3 Thoughts on I foreclosed my home last year. Now what should I expect on my taxes?
  1. Reply
    golferwhoworks
    November 9, 2012 at 3:39 pm

    yes you will

  2. Reply
    nova_queen_28
    November 9, 2012 at 4:14 pm

    You need to seek out a tax professional – trust me on that!
    congress passed tax legislation that would allow you to forgive the taxability of the foreclosure. But a tax pro is your best bet to ensure you meet the forgiveness criteria.

    If you do not meet the criteria, you will be responsible for paying the difference between what they sell your home for and what you actually owed.
    Say you owed $ 100k and they sold it for $ 80k, you could be taxed on the $ 20k difference.
    They may not have sold your home yet, but you will eventually get a 1099-C form when they do.

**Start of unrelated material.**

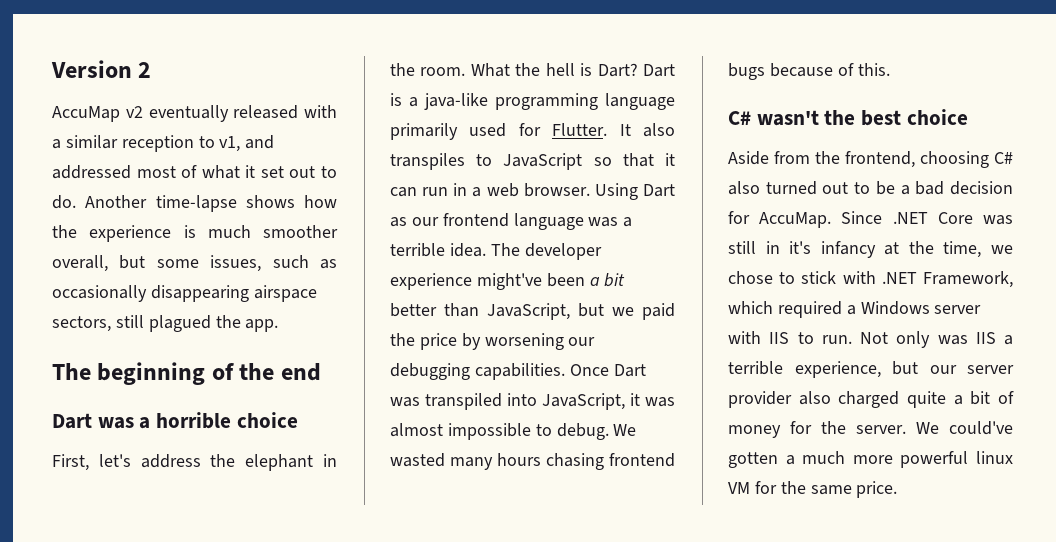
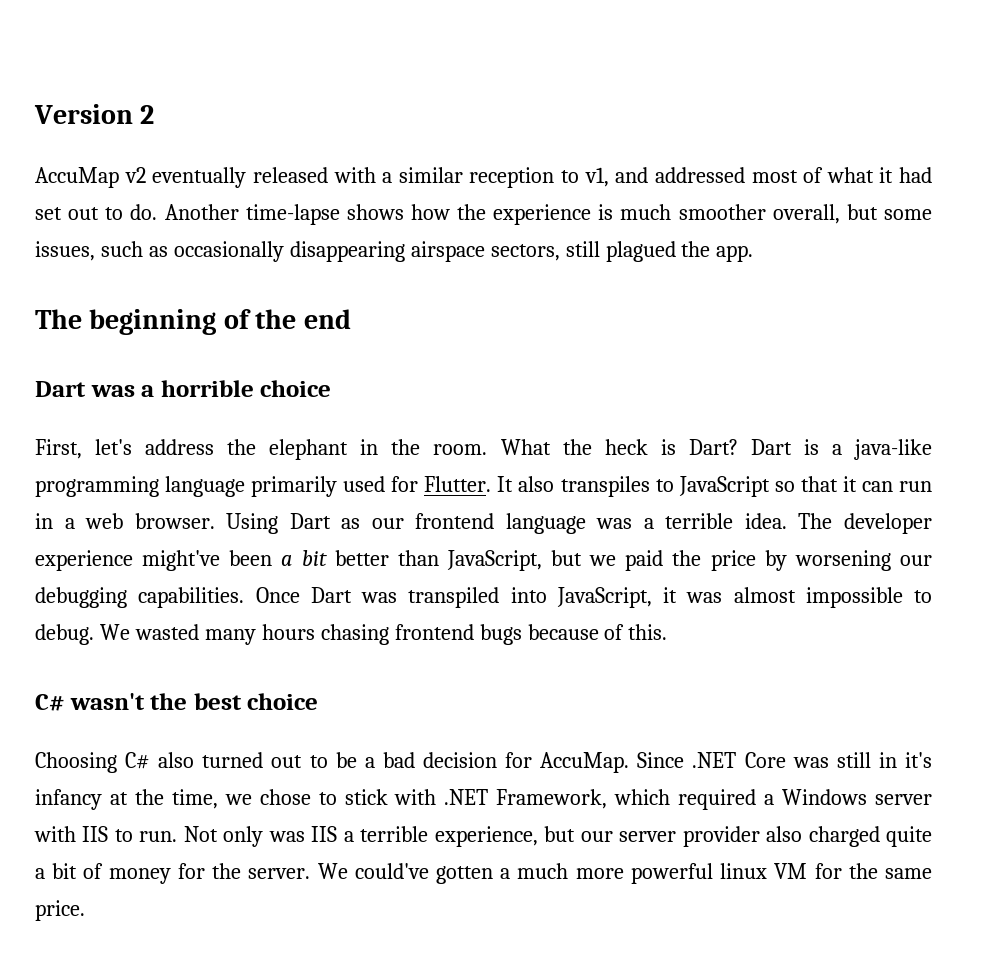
(256, 171) none -> [899,167,932,183] had
[545,63,575,76] hell -> [604,439,648,455] heck
[728,151,989,168] Aside from the frontend, choosing -> [35,752,117,773] Choosing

    I’m a little fuzzy on this, but I think you would be in a taxable situation when you get the 1099-C, I think the 1099-A is just a reporting form that you need to hold onto.
    Again, I urge you to seek out a tax pro as I’ve not encountered this situation myself but I know a little about it as my house will be forclosing this year (2009) and I’ve been trying to read up on what will happen tax-wise.

  3. Reply
    DEBORAH F
    November 9, 2012 at 4:30 pm

    Step 1: Was the loan a recourse loan or a non-recourse loan? A non-recourse loan means that the original loan documents said that the house was all the lender got if you defaulted. A recourse loan means that you were personally responsible for any amount you still owed after the house was auctioned. If you were responsible and the loan company forgave that debt, then you go to step 2. If your loan was a non-recourse loan, then they aren’t forgiving anything, and you don’t have to include anything in income.

    Step 2. If it was a recourse loan and you are liable for the difference between the loan and the auction price, THEN the mortgage forgiveness rules might apply. They apply if the loan was used SOLELY to buy, build or remodel the house. If you refinanced and used the money for a car or a vacation or to pay off other bills, then the act doesn’t apply. You’ll have to pay taxes on the forgiven amount.

    HOWEVER, if the money was used solely to pay for the house, then complete Form 982. The forgiven debt won’t be added to your income for tax purposes.